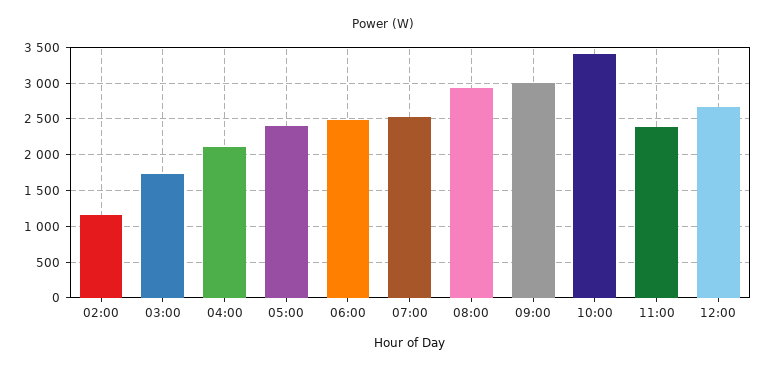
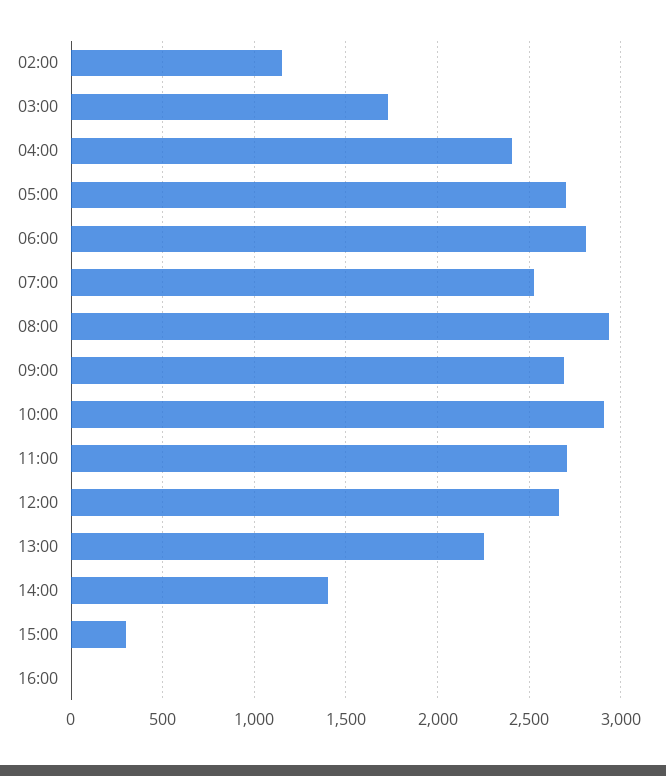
04:00: 2100 -> 2400
05:00: 2400 -> 2700
06:00: 2500 -> 2800
09:00: 3000 -> 2700
10:00: 3400 -> 2900
11:00: 2400 -> 2700
13:00: none -> 2250
14:00: none -> 1400
15:00: none -> 300
16:00: none -> 0

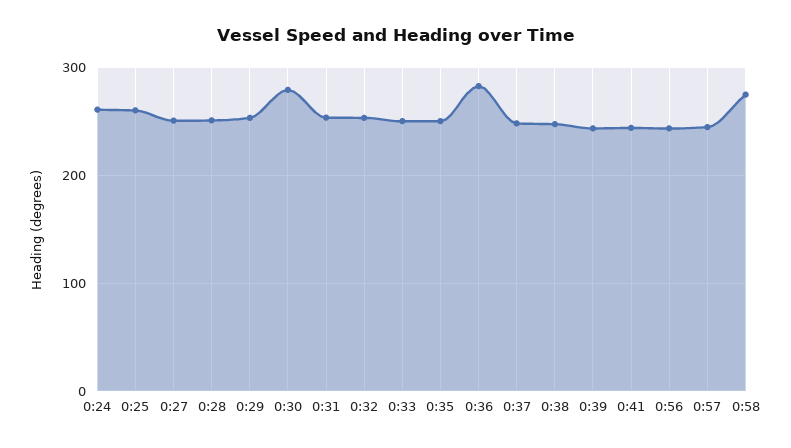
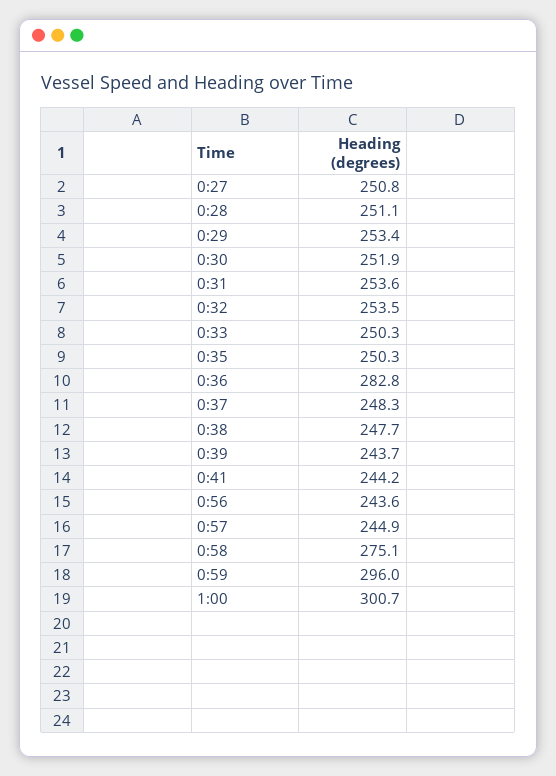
0:24: 260 -> none
0:25: 260 -> none
0:30: 280 -> 251.9
0:59: none -> 296
1:00: none -> 300.7

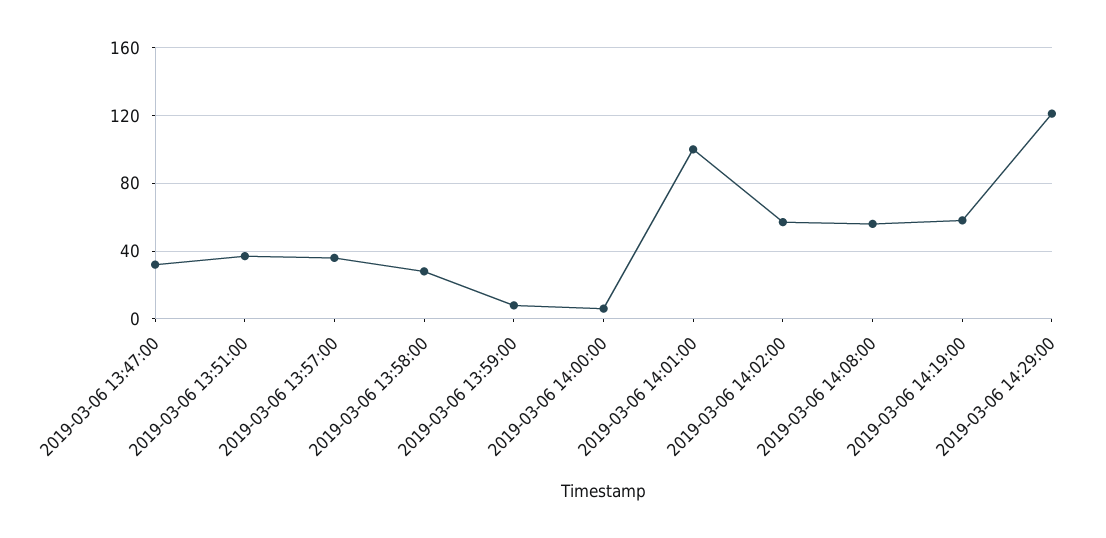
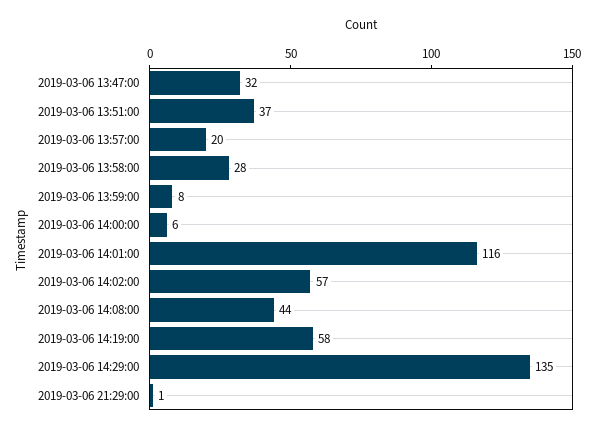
2019-03-06 13:57:00: 35 -> 20
2019-03-06 14:01:00: 100 -> 116
2019-03-06 14:08:00: 55 -> 44
2019-03-06 14:29:00: 120 -> 135
2019-03-06 21:29:00: none -> 1

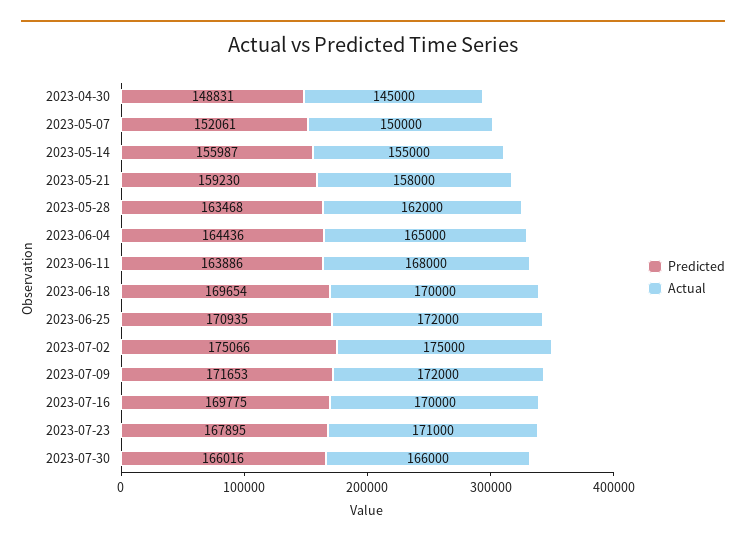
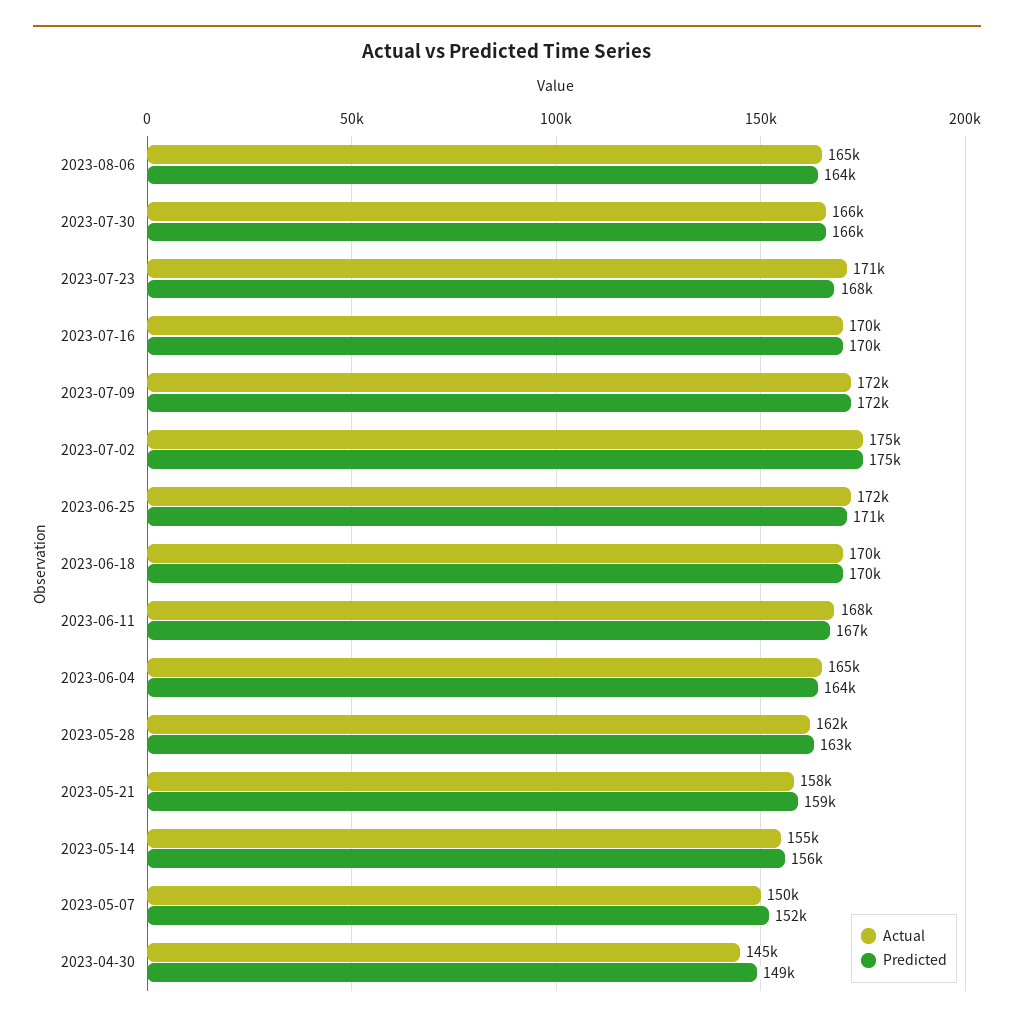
Predicted, 2023-06-11: 163886 -> 167000
Actual, 2023-08-06: none -> 165000
Predicted, 2023-08-06: none -> 164000

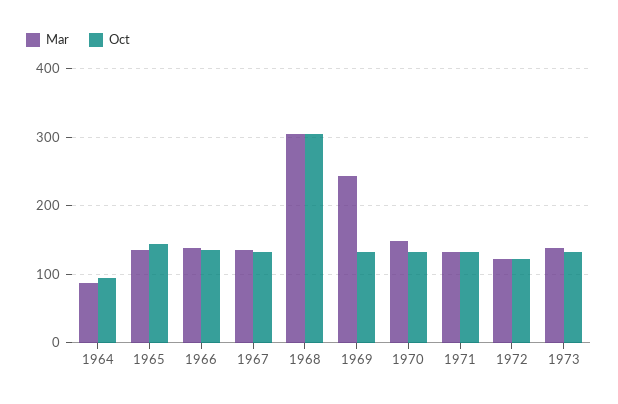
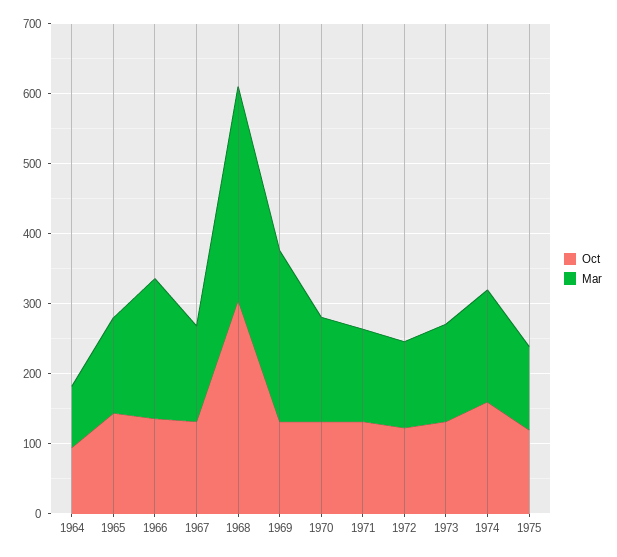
Mar, 1966: 140 -> 200
Oct, 1974: none -> 160
Mar, 1974: none -> 160
Oct, 1975: none -> 120
Mar, 1975: none -> 120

→ **Problem to work on**
The records above are to be set down exactly as written, with no images.

→ **Task output**
04:00: 2100 -> 2400
05:00: 2400 -> 2700
06:00: 2500 -> 2800
09:00: 3000 -> 2700
10:00: 3400 -> 2900
11:00: 2400 -> 2700
13:00: none -> 2250
14:00: none -> 1400
15:00: none -> 300
16:00: none -> 0

0:24: 260 -> none
0:25: 260 -> none
0:30: 280 -> 251.9
0:59: none -> 296
1:00: none -> 300.7

2019-03-06 13:57:00: 35 -> 20
2019-03-06 14:01:00: 100 -> 116
2019-03-06 14:08:00: 55 -> 44
2019-03-06 14:29:00: 120 -> 135
2019-03-06 21:29:00: none -> 1

Predicted, 2023-06-11: 163886 -> 167000
Actual, 2023-08-06: none -> 165000
Predicted, 2023-08-06: none -> 164000

Mar, 1966: 140 -> 200
Oct, 1974: none -> 160
Mar, 1974: none -> 160
Oct, 1975: none -> 120
Mar, 1975: none -> 120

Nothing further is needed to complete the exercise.